It is a terrestrial plant, it needs wet conditions but thay dont like sitting in water, its on glass thats on top of the tank, the heat off the water warms the glass then warms the pot,

mayby i'll just try some aquatic plants instead, or look into keeping tropical salt water fish, I think thay can go much higher than fresh water fish,
even just some shrimps or something would do,

I would love some mandarin fish but that would be to high for them too,
although I could always put them in another tank :arf:

thanks for your help,


----------



## Guest (Nov 8, 2010)

rob158 said:


> It is a terrestrial plant, it needs wet conditions but thay dont like sitting in water, its on glass thats on top of the tank, the heat off the water warms the glass then warms the pot,
> 
> mayby i'll just try some aquatic plants instead, or look into keeping tropical salt water fish, I think thay can go much higher than fresh water fish,
> even just some shrimps or something would do,
> ...


Marine fish have just about the same temperature tolerances as freshwater species, and in fact it can be much cooler in marine conditions as the sun can't heat up such a vast expanse of water so easily. Certain deep-water reef species require much cooler conditions found in deeper water.

Mandarinfish (_Synchiropus splendidus_) are nice but they can be incredibly difficult to keep alive and have a rather poor captive survival record. Sometimes it's simply due to obtaining poor quality or sickly specimens from aquatic stores that haven't been quarantined properly, but deaths in aquariums are most commonly due to a lack of the correct food, namely Copepods. Mandarins require large and very well established tanks with an adundant supply of these small crustaceans in order to thrive, which is something that can take months to achieve.
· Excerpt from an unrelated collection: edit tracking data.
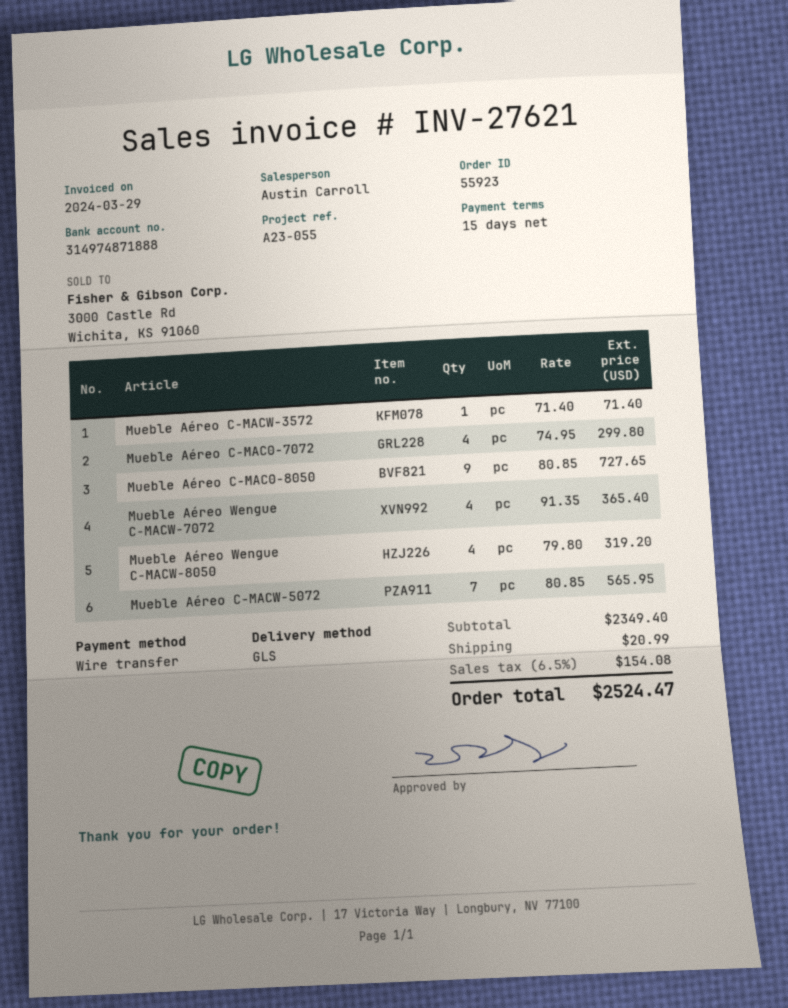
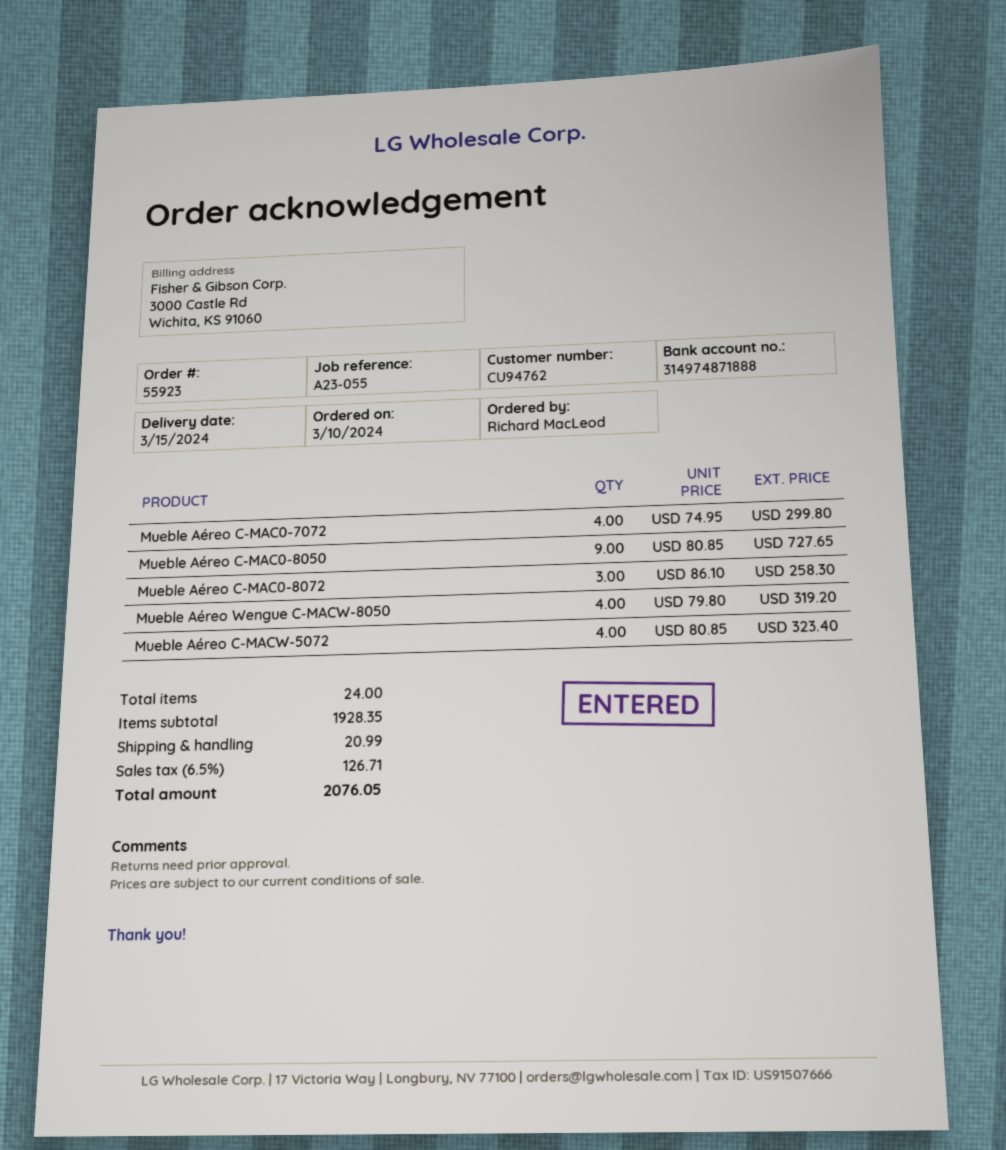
Mueble Aéreo C-MACW-3572: 1 x 71.40 = 71.40 -> none
Mueble Aéreo Wengue C-MACW-7072: 4 x 91.35 = 365.40 -> none
Mueble Aéreo C-MACW-5072: 7 x 80.85 = 565.95 -> 4 x 80.85 = 323.40
Mueble Aéreo C-MAC0-8072: none -> 3 x 86.10 = 258.30
subtotal: 2349.40 -> 1928.35
tax: 6.5% = 154.08 -> 6.5% = 126.71
total: 2524.47 -> 2076.05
Most sadly starve to death.


----------



## hawksport (Dec 27, 2009)

I wouldn't put Mandarins in anything but a well established tank with quality live rock at around 2lb/gallaon.


----------



## rob158 (Nov 7, 2009)

I cant get mandarin fish anyway, no one sells them around here,
I think i'll stick to keeping ducks, gona get some mandarin ducks instead :lol:


----------



## xBubblesx (Jan 20, 2010)

Anything over 30C would be tricky, in the summer your room temp would rise causing your tank to do the same. But if you could able to turn the temp down just a little say maybe 30/32C the temp itself wont harm your fish (although too long in these temps will shorten their overall lifespan, as will neglecting to use a filter). The real problem is the difficulty warmer water has in keeping oxygen dissolved in it - instead of using ice cubes, which is too temperary and will cause fluctuating tempertures, just make sure you have lots of aeration, using extra air stones if you must. Keep in mind also that in warmer water their metabolism works faster - you may need to feed more, and in turn, do more water changes.

Alot of work though, i would stick with ducks. lol


----------